**EXERCISE REQUIREMENTS**
Starting at the first line of the entries below, restate each line exactly until you reach the line with "<p>经贸合作成果丰硕。中国", and print that one too. Leave the pictures out and stop there.

Segment Open

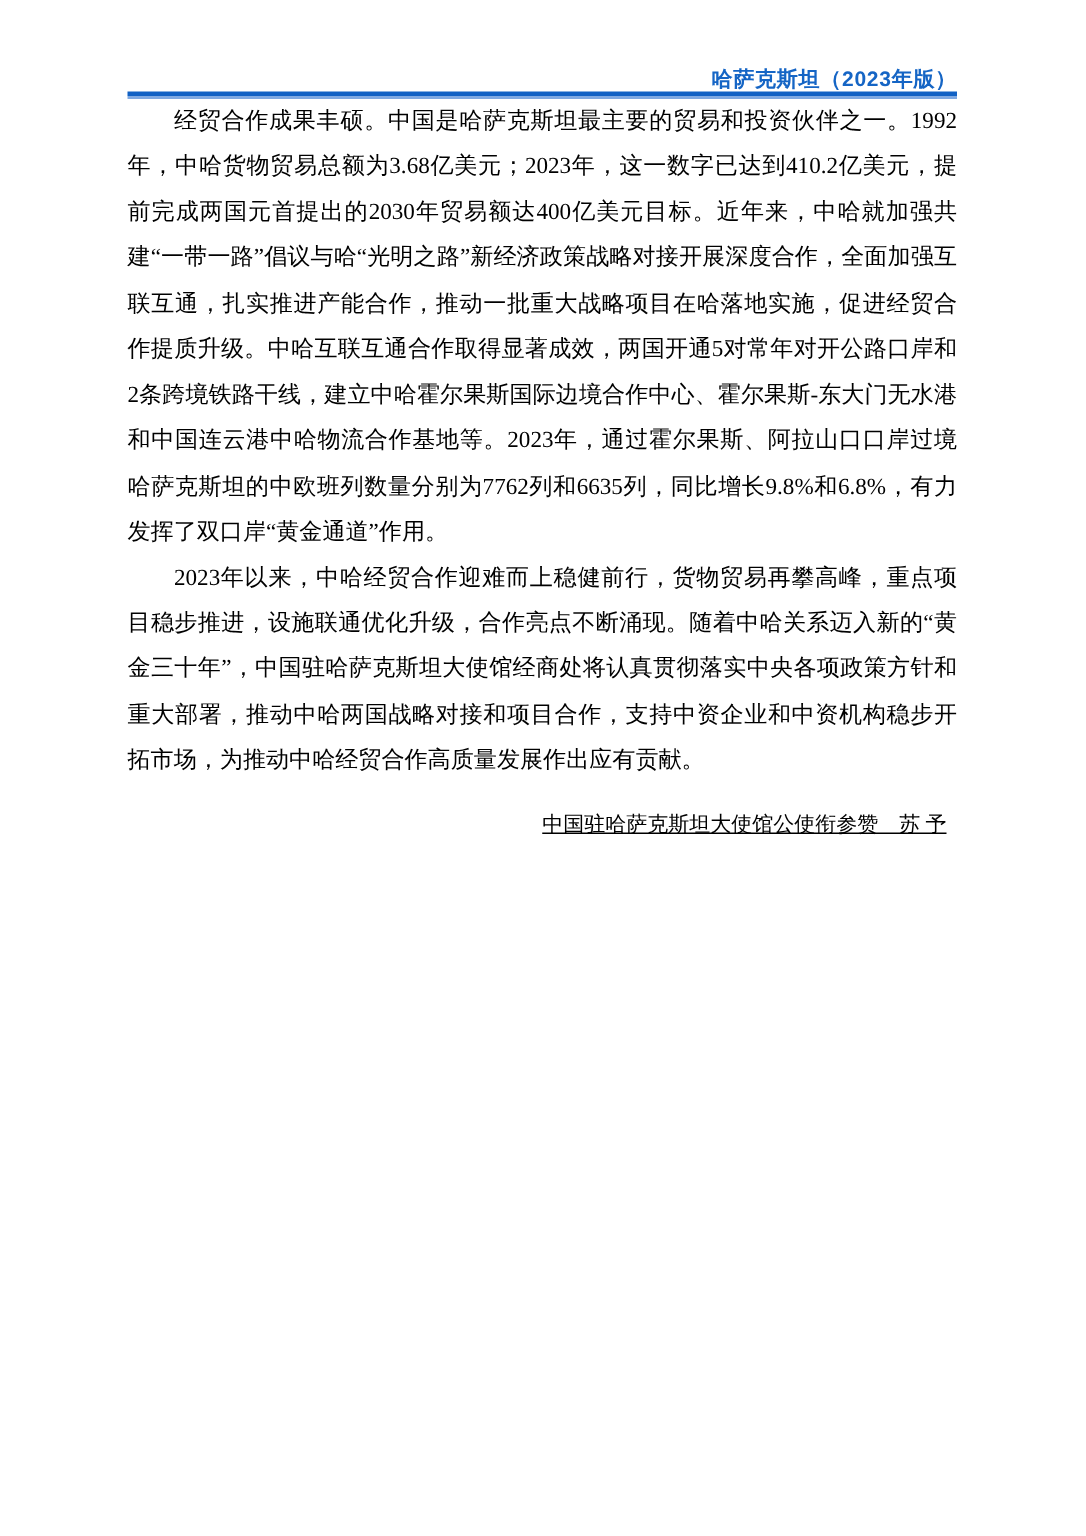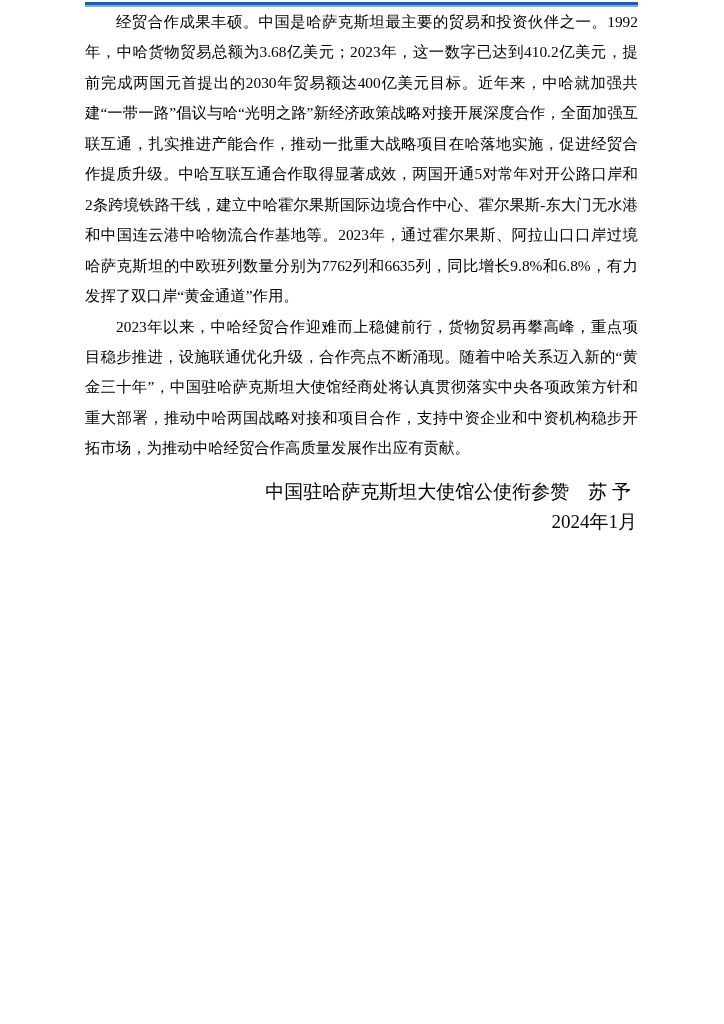--- a/index.html
+++ b/index.html
@@ -43,42 +43,43 @@
   }
   .doc-body p {
     margin: 0;
     text-align: justify;
     text-justify: inter-character;
     word-break: break-all;
     text-indent: 31px;
   }
   .signature-block {
     margin-top: 13px;
-    font-size: 19px;
+    font-size: 14px;
     line-height: 30.45px;
     text-align: right;
+    text-decoration: underline;
   }
   .signature-author {
     padding-right: 7px;
   }
   .signature-date {
     padding-right: 1px;
   }
 </style>
 </head>
 <body>
 
 <div class="page">
 
+  <div class="header-title">哈萨克斯坦（2023年版）</div>
 
   <div class="header-rule"></div>
 
   <div class="doc-body">
     <p>经贸合作成果丰硕。中国是哈萨克斯坦最主要的贸易和投资伙伴之一。1992年，中哈货物贸易总额为3.68亿美元；2023年，这一数字已达到410.2亿美元，提前完成两国元首提出的2030年贸易额达400亿美元目标。近年来，中哈就加强共建“一带一路”倡议与哈“光明之路”新经济政策战略对接开展深度合作，全面加强互联互通，扎实推进产能合作，推动一批重大战略项目在哈落地实施，促进经贸合作提质升级。中哈互联互通合作取得显著成效，两国开通5对常年对开公路口岸和2条跨境铁路干线，建立中哈霍尔果斯国际边境合作中心、霍尔果斯-东大门无水港和中国连云港中哈物流合作基地等。2023年，通过霍尔果斯、阿拉山口口岸过境哈萨克斯坦的中欧班列数量分别为7762列和6635列，同比增长9.8%和6.8%，有力发挥了双口岸“黄金通道”作用。</p>
     <p>2023年以来，中哈经贸合作迎难而上稳健前行，货物贸易再攀高峰，重点项目稳步推进，设施联通优化升级，合作亮点不断涌现。随着中哈关系迈入新的“黄金三十年”，中国驻哈萨克斯坦大使馆经商处将认真贯彻落实中央各项政策方针和重大部署，推动中哈两国战略对接和项目合作，支持中资企业和中资机构稳步开拓市场，为推动中哈经贸合作高质量发展作出应有贡献。</p>
   </div>
 
   <div class="signature-block">
     <div class="signature-author">中国驻哈萨克斯坦大使馆公使衔参赞　苏 予</div>
-    <div class="signature-date">2024年1月</div>
   </div>
 
 </div>
 
 </body></html>

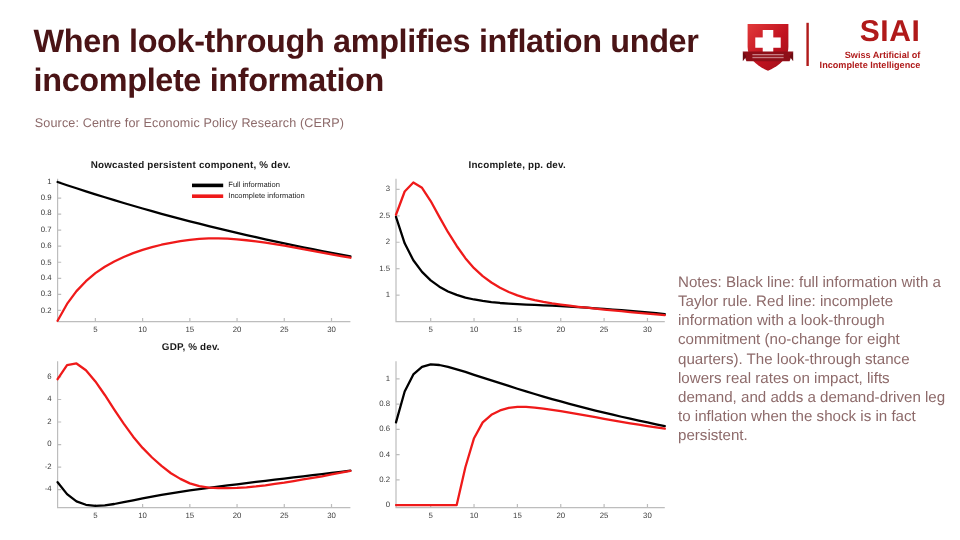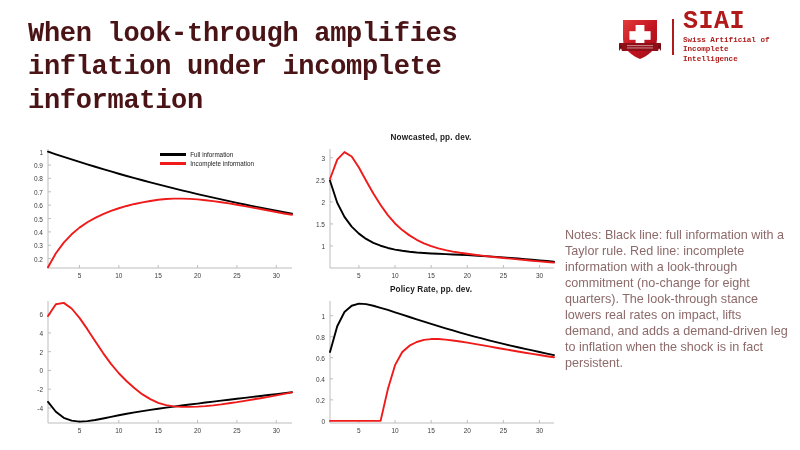--- a/index.html
+++ b/index.html
@@ -5,35 +5,35 @@
   * { box-sizing: border-box; }
   html, body { margin:0; padding:0; }
   body {
     width:800px; height:450px;
     background:#ffffff;
     font-family:"Liberation Sans", sans-serif;
     overflow:hidden;
     position:relative;
   }
   
-  #header { position:absolute; left:0; top:0; width:800px; height:120px;font-family:Liberation Mono, monospace; }
+  #header { position:absolute; left:0; top:0; width:800px; height:120px; }
   #title {
     position:absolute; left:28px; top:18px; width:580px;
     font-size:27px; font-weight:bold; line-height:1.24;
     color:#4a1416; letter-spacing:-0.3px;
   }
   #source {
     position:absolute; left:29px; top:97px;
     font-size:10.5px; color:#8d6a6a; letter-spacing:0.1px;
   }
   
   #logo { position:absolute; right:14px; top:11px; width:172px; height:52px; display:flex; align-items:center; }
   #shield-wrap { width:52px; height:50px; position:relative; flex:0 0 auto; }
   #logo-divider { width:2px; height:36px; background:#b01a1a; margin:0 9px 0 6px; flex:0 0 auto; }
-  #logo-text { display:flex; flex-direction:column; justify-content:center; }
+  #logo-text { display:flex; flex-direction:column; justify-content:center;text-align:right; }
   #logo-siai { font-size:25px; font-weight:bold; color:#b01a1a; line-height:0.95; letter-spacing:0.5px; }
   #logo-sub { font-size:7.6px; color:#b01a1a; line-height:1.22; margin-top:2px; font-weight:600; }
   
   .chart { position:absolute; }
   .chart-title {
     position:absolute; left:0; right:0; top:0;
     text-align:center; font-size:8.2px; font-weight:bold;
     color:#1a1a1a; letter-spacing:0.15px;
   }
   .plot { position:absolute; }
@@ -50,20 +50,21 @@
   #notes {
     position:absolute; left:565px; top:228px; width:228px;
     font-size:12.6px; line-height:1.27; color:#8d6a6a;
   }
 </style>
 </head>
 <body>
 
 <div id="header">
   <div id="title">When look-through amplifies inflation under incomplete information</div>
+  <div id="source">Source: Centre for Economic Policy Research (CERP)</div>
 
   <div id="logo">
     <div id="shield-wrap">
       <svg viewBox="0 0 52 50" width="52" height="50">
         <defs>
           <linearGradient id="shg" x1="0" y1="0" x2="1" y2="1">
             <stop offset="0%" stop-color="#e23a3a"></stop>
             <stop offset="55%" stop-color="#c1121f"></stop>
             <stop offset="100%" stop-color="#9c0f18"></stop>
           </linearGradient>
@@ -83,20 +84,21 @@
       <div id="logo-siai">SIAI</div>
       <div id="logo-sub">
         <div>Swiss Artificial of</div>
         <div>Incomplete Intelligence</div>
       </div>
     </div>
   </div>
 </div>
 
 <div class="chart" id="chart-nowcast" style="left:18px;  top:133px; width:282px; height:152px;">
+    <div class="chart-title">Nowcasted persistent component, % dev.</div>
     <svg width="282" height="152" class="plot" style="left: 0px; top: 0px;">
       <path d="M30,16 L30,135 L274,135" fill="none" stroke="#bdbdbd" stroke-width="1"></path>
       <line x1="30" x2="33" y1="125.64044943820224" y2="125.64044943820224" stroke="#bdbdbd" stroke-width="1"></line>
       <line x1="30" x2="33" y1="112.26966292134831" y2="112.26966292134831" stroke="#bdbdbd" stroke-width="1"></line>
       <line x1="30" x2="33" y1="98.89887640449439" y2="98.89887640449439" stroke="#bdbdbd" stroke-width="1"></line>
       <line x1="30" x2="33" y1="85.52808988764045" y2="85.52808988764045" stroke="#bdbdbd" stroke-width="1"></line>
       <line x1="30" x2="33" y1="72.15730337078652" y2="72.15730337078652" stroke="#bdbdbd" stroke-width="1"></line>
       <line x1="30" x2="33" y1="58.786516853932596" y2="58.786516853932596" stroke="#bdbdbd" stroke-width="1"></line>
       <line x1="30" x2="33" y1="45.41573033707864" y2="45.41573033707864" stroke="#bdbdbd" stroke-width="1"></line>
       <line x1="30" x2="33" y1="32.04494382022472" y2="32.04494382022472" stroke="#bdbdbd" stroke-width="1"></line>
@@ -130,21 +132,21 @@
         <span class="legend-swatch" style="background: rgb(0, 0, 0);"></span>
         <span>Full information</span>
       </div>
       <div class="legend-row">
         <span class="legend-swatch" style="background: rgb(239, 26, 26);"></span>
         <span>Incomplete information</span>
       </div>
     </div>
   </div>
 <div class="chart" id="chart-inflation" style="left:300px; top:133px; width:262px; height:152px;">
-    <div class="chart-title">Nowcasted, pp. dev.</div>
+    <div class="chart-title">Incomplete, pp. dev.</div>
     <svg width="262" height="152" class="plot" style="left: 0px; top: 0px;">
       <path d="M30,16 L30,135 L254,135" fill="none" stroke="#bdbdbd" stroke-width="1"></path>
       <line x1="30" x2="33" y1="112.96296296296296" y2="112.96296296296296" stroke="#bdbdbd" stroke-width="1"></line>
       <line x1="30" x2="33" y1="90.92592592592592" y2="90.92592592592592" stroke="#bdbdbd" stroke-width="1"></line>
       <line x1="30" x2="33" y1="68.8888888888889" y2="68.8888888888889" stroke="#bdbdbd" stroke-width="1"></line>
       <line x1="30" x2="33" y1="46.85185185185186" y2="46.85185185185186" stroke="#bdbdbd" stroke-width="1"></line>
       <line x1="30" x2="33" y1="24.814814814814824" y2="24.814814814814824" stroke="#bdbdbd" stroke-width="1"></line>
       <line y1="135" y2="132" x1="58.903225806451616" x2="58.903225806451616" stroke="#bdbdbd" stroke-width="1"></line>
       <line y1="135" y2="132" x1="95.03225806451613" x2="95.03225806451613" stroke="#bdbdbd" stroke-width="1"></line>
       <line y1="135" y2="132" x1="131.16129032258064" x2="131.16129032258064" stroke="#bdbdbd" stroke-width="1"></line>
@@ -160,20 +162,21 @@
     <div class="ytick" style="left: 0px; width: 25px; top: 46.8519px;">2.5</div>
     <div class="ytick" style="left: 0px; width: 25px; top: 24.8148px;">3</div>
     <div class="xtick" style="left: 58.9032px; top: 139px;">5</div>
     <div class="xtick" style="left: 95.0323px; top: 139px;">10</div>
     <div class="xtick" style="left: 131.161px; top: 139px;">15</div>
     <div class="xtick" style="left: 167.29px; top: 139px;">20</div>
     <div class="xtick" style="left: 203.419px; top: 139px;">25</div>
     <div class="xtick" style="left: 239.548px; top: 139px;">30</div>
   </div>
 <div class="chart" id="chart-gdp" style="left:18px;  top:285px; width:282px; height:155px;">
+    <div class="chart-title">GDP, % dev.</div>
     <svg width="282" height="155" class="plot" style="left: 0px; top: 0px;">
       <path d="M30,16 L30,138 L274,138" fill="none" stroke="#bdbdbd" stroke-width="1"></path>
       <line x1="30" x2="33" y1="122.98461538461538" y2="122.98461538461538" stroke="#bdbdbd" stroke-width="1"></line>
       <line x1="30" x2="33" y1="104.21538461538462" y2="104.21538461538462" stroke="#bdbdbd" stroke-width="1"></line>
       <line x1="30" x2="33" y1="85.44615384615385" y2="85.44615384615385" stroke="#bdbdbd" stroke-width="1"></line>
       <line x1="30" x2="33" y1="66.67692307692309" y2="66.67692307692309" stroke="#bdbdbd" stroke-width="1"></line>
       <line x1="30" x2="33" y1="47.907692307692315" y2="47.907692307692315" stroke="#bdbdbd" stroke-width="1"></line>
       <line x1="30" x2="33" y1="29.13846153846154" y2="29.13846153846154" stroke="#bdbdbd" stroke-width="1"></line>
       <line y1="138" y2="135" x1="61.483870967741936" x2="61.483870967741936" stroke="#bdbdbd" stroke-width="1"></line>
       <line y1="138" y2="135" x1="100.83870967741936" x2="100.83870967741936" stroke="#bdbdbd" stroke-width="1"></line>
@@ -191,21 +194,20 @@
     <div class="ytick" style="left: 0px; width: 25px; top: 47.9077px;">4</div>
     <div class="ytick" style="left: 0px; width: 25px; top: 29.1385px;">6</div>
     <div class="xtick" style="left: 61.4839px; top: 142px;">5</div>
     <div class="xtick" style="left: 100.839px; top: 142px;">10</div>
     <div class="xtick" style="left: 140.194px; top: 142px;">15</div>
     <div class="xtick" style="left: 179.548px; top: 142px;">20</div>
     <div class="xtick" style="left: 218.903px; top: 142px;">25</div>
     <div class="xtick" style="left: 258.258px; top: 142px;">30</div>
   </div>
 <div class="chart" id="chart-policy_rate" style="left:300px; top:285px; width:262px; height:155px;">
-    <div class="chart-title">Policy Rate, pp. dev.</div>
     <svg width="262" height="155" class="plot" style="left: 0px; top: 0px;">
       <path d="M30,16 L30,138 L254,138" fill="none" stroke="#bdbdbd" stroke-width="1"></path>
       <line x1="30" x2="33" y1="135.89655172413794" y2="135.89655172413794" stroke="#bdbdbd" stroke-width="1"></line>
       <line x1="30" x2="33" y1="114.86206896551724" y2="114.86206896551724" stroke="#bdbdbd" stroke-width="1"></line>
       <line x1="30" x2="33" y1="93.82758620689654" y2="93.82758620689654" stroke="#bdbdbd" stroke-width="1"></line>
       <line x1="30" x2="33" y1="72.79310344827586" y2="72.79310344827586" stroke="#bdbdbd" stroke-width="1"></line>
       <line x1="30" x2="33" y1="51.75862068965516" y2="51.75862068965516" stroke="#bdbdbd" stroke-width="1"></line>
       <line x1="30" x2="33" y1="30.724137931034477" y2="30.724137931034477" stroke="#bdbdbd" stroke-width="1"></line>
       <line y1="138" y2="135" x1="58.903225806451616" x2="58.903225806451616" stroke="#bdbdbd" stroke-width="1"></line>
       <line y1="138" y2="135" x1="95.03225806451613" x2="95.03225806451613" stroke="#bdbdbd" stroke-width="1"></line>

Segment Closed

**ANSWER AREA**
--- a/index.html
+++ b/index.html
@@ -43,42 +43,43 @@
   }
   .doc-body p {
     margin: 0;
     text-align: justify;
     text-justify: inter-character;
     word-break: break-all;
     text-indent: 31px;
   }
   .signature-block {
     margin-top: 13px;
-    font-size: 19px;
+    font-size: 14px;
     line-height: 30.45px;
     text-align: right;
+    text-decoration: underline;
   }
   .signature-author {
     padding-right: 7px;
   }
   .signature-date {
     padding-right: 1px;
   }
 </style>
 </head>
 <body>
 
 <div class="page">
 
+  <div class="header-title">哈萨克斯坦（2023年版）</div>
 
   <div class="header-rule"></div>
 
   <div class="doc-body">
     <p>经贸合作成果丰硕。中国是哈萨克斯坦最主要的贸易和投资伙伴之一。1992年，中哈货物贸易总额为3.68亿美元；2023年，这一数字已达到410.2亿美元，提前完成两国元首提出的2030年贸易额达400亿美元目标。近年来，中哈就加强共建“一带一路”倡议与哈“光明之路”新经济政策战略对接开展深度合作，全面加强互联互通，扎实推进产能合作，推动一批重大战略项目在哈落地实施，促进经贸合作提质升级。中哈互联互通合作取得显著成效，两国开通5对常年对开公路口岸和2条跨境铁路干线，建立中哈霍尔果斯国际边境合作中心、霍尔果斯-东大门无水港和中国连云港中哈物流合作基地等。2023年，通过霍尔果斯、阿拉山口口岸过境哈萨克斯坦的中欧班列数量分别为7762列和6635列，同比增长9.8%和6.8%，有力发挥了双口岸“黄金通道”作用。</p>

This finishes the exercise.